● EXERCISE REQUIREMENTS
May I have the line containing "[129,357,550,376] PathSeqPipelineWorkflow.gatk_docker ->" and every line after it through the end of the data, repeated exactly and with no other lines?

● PROVIDED DATA
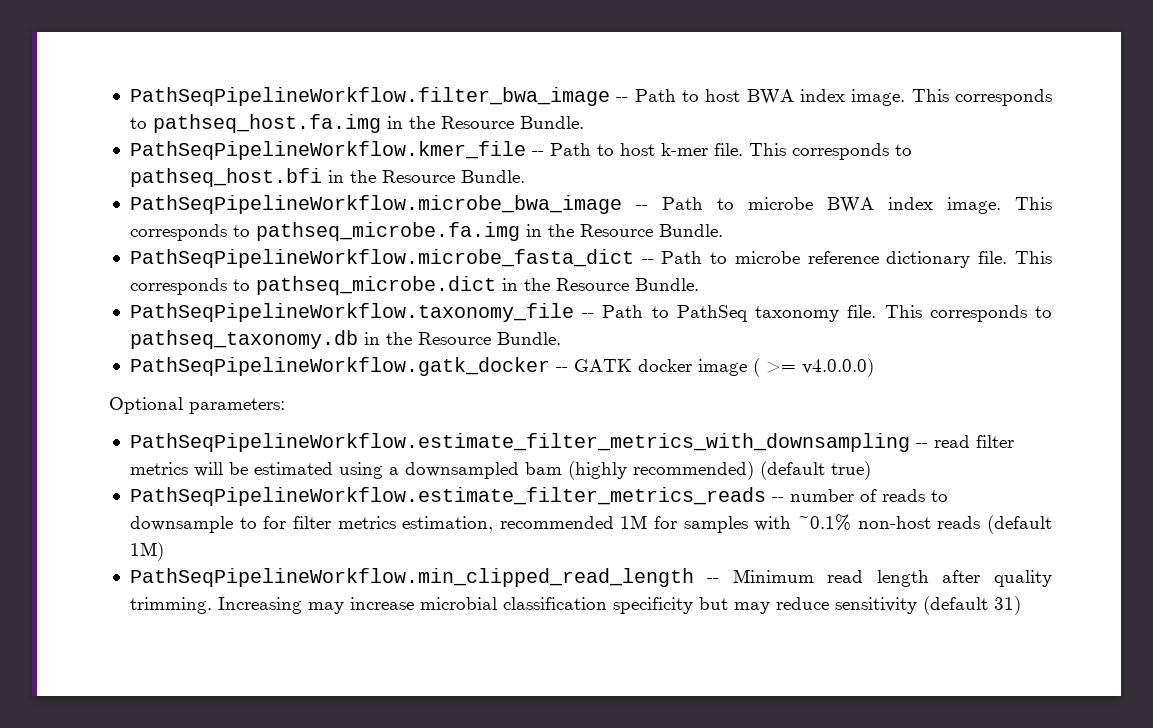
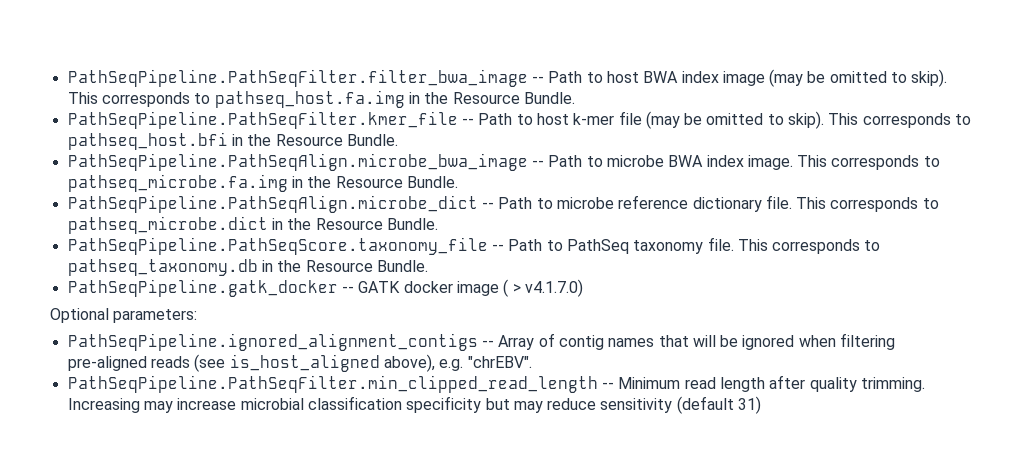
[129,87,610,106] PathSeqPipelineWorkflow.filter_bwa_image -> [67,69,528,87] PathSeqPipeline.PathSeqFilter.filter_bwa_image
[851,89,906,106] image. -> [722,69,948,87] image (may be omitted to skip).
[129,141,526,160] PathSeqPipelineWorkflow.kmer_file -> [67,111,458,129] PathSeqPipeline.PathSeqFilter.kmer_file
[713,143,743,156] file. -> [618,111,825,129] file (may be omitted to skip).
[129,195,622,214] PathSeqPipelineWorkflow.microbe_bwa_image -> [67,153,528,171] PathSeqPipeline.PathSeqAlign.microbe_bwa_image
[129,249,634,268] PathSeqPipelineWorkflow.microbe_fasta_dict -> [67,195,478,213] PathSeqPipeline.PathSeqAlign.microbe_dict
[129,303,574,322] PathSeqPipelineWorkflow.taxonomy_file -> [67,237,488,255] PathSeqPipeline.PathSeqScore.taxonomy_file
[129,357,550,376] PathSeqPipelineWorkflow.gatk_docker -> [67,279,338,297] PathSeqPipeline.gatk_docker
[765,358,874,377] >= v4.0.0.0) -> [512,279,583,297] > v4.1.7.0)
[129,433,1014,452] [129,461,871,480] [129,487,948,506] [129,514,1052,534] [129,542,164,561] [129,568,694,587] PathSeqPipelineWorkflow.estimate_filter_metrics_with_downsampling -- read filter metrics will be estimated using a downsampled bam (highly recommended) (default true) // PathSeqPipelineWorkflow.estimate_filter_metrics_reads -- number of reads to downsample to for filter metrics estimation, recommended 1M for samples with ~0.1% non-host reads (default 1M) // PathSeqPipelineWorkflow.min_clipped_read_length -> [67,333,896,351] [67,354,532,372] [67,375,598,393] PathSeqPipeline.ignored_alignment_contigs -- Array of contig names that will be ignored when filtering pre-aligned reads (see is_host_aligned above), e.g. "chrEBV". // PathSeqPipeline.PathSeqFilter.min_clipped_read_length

● WRITTEN ANSWER
[129,357,550,376] PathSeqPipelineWorkflow.gatk_docker -> [67,279,338,297] PathSeqPipeline.gatk_docker
[765,358,874,377] >= v4.0.0.0) -> [512,279,583,297] > v4.1.7.0)
[129,433,1014,452] [129,461,871,480] [129,487,948,506] [129,514,1052,534] [129,542,164,561] [129,568,694,587] PathSeqPipelineWorkflow.estimate_filter_metrics_with_downsampling -- read filter metrics will be estimated using a downsampled bam (highly recommended) (default true) // PathSeqPipelineWorkflow.estimate_filter_metrics_reads -- number of reads to downsample to for filter metrics estimation, recommended 1M for samples with ~0.1% non-host reads (default 1M) // PathSeqPipelineWorkflow.min_clipped_read_length -> [67,333,896,351] [67,354,532,372] [67,375,598,393] PathSeqPipeline.ignored_alignment_contigs -- Array of contig names that will be ignored when filtering pre-aligned reads (see is_host_aligned above), e.g. "chrEBV". // PathSeqPipeline.PathSeqFilter.min_clipped_read_length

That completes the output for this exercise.